Activity
Nothing outside the stretch is wanted. Repeat exactly the lines of the listing below from the one that contains "(220, 735) none -> (985, 407) //" through the one that contains "(646, 503) none", both ends included.

Source material
□ □ □ □ □

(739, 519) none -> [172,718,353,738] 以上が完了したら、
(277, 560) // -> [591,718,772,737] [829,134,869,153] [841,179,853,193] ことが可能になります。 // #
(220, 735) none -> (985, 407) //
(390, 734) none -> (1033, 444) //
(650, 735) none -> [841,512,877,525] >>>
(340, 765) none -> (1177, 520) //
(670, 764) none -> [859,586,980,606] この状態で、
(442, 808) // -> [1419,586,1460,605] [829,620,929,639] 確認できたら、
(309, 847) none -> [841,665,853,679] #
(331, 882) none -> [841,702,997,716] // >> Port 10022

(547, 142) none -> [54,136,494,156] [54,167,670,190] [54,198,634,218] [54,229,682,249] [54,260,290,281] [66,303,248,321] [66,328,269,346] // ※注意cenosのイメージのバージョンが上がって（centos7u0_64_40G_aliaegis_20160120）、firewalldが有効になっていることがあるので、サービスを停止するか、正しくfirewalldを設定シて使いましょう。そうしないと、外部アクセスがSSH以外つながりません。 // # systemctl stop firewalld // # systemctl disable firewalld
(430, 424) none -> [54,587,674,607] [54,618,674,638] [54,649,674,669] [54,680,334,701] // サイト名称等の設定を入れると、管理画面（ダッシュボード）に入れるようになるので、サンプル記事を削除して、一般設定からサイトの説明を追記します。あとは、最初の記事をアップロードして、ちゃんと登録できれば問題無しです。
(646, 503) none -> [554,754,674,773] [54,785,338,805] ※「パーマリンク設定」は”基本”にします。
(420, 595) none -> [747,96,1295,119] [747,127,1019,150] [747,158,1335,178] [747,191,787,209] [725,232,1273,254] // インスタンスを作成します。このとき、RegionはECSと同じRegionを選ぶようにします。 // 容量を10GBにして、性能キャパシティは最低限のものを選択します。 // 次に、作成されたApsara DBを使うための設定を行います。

□ □ □ □ □

Result
(220, 735) none -> (985, 407) //
(390, 734) none -> (1033, 444) //
(650, 735) none -> [841,512,877,525] >>>
(340, 765) none -> (1177, 520) //
(670, 764) none -> [859,586,980,606] この状態で、
(442, 808) // -> [1419,586,1460,605] [829,620,929,639] 確認できたら、
(309, 847) none -> [841,665,853,679] #
(331, 882) none -> [841,702,997,716] // >> Port 10022

(547, 142) none -> [54,136,494,156] [54,167,670,190] [54,198,634,218] [54,229,682,249] [54,260,290,281] [66,303,248,321] [66,328,269,346] // ※注意cenosのイメージのバージョンが上がって（centos7u0_64_40G_aliaegis_20160120）、firewalldが有効になっていることがあるので、サービスを停止するか、正しくfirewalldを設定シて使いましょう。そうしないと、外部アクセスがSSH以外つながりません。 // # systemctl stop firewalld // # systemctl disable firewalld
(430, 424) none -> [54,587,674,607] [54,618,674,638] [54,649,674,669] [54,680,334,701] // サイト名称等の設定を入れると、管理画面（ダッシュボード）に入れるようになるので、サンプル記事を削除して、一般設定からサイトの説明を追記します。あとは、最初の記事をアップロードして、ちゃんと登録できれば問題無しです。
(646, 503) none -> [554,754,674,773] [54,785,338,805] ※「パーマリンク設定」は”基本”にします。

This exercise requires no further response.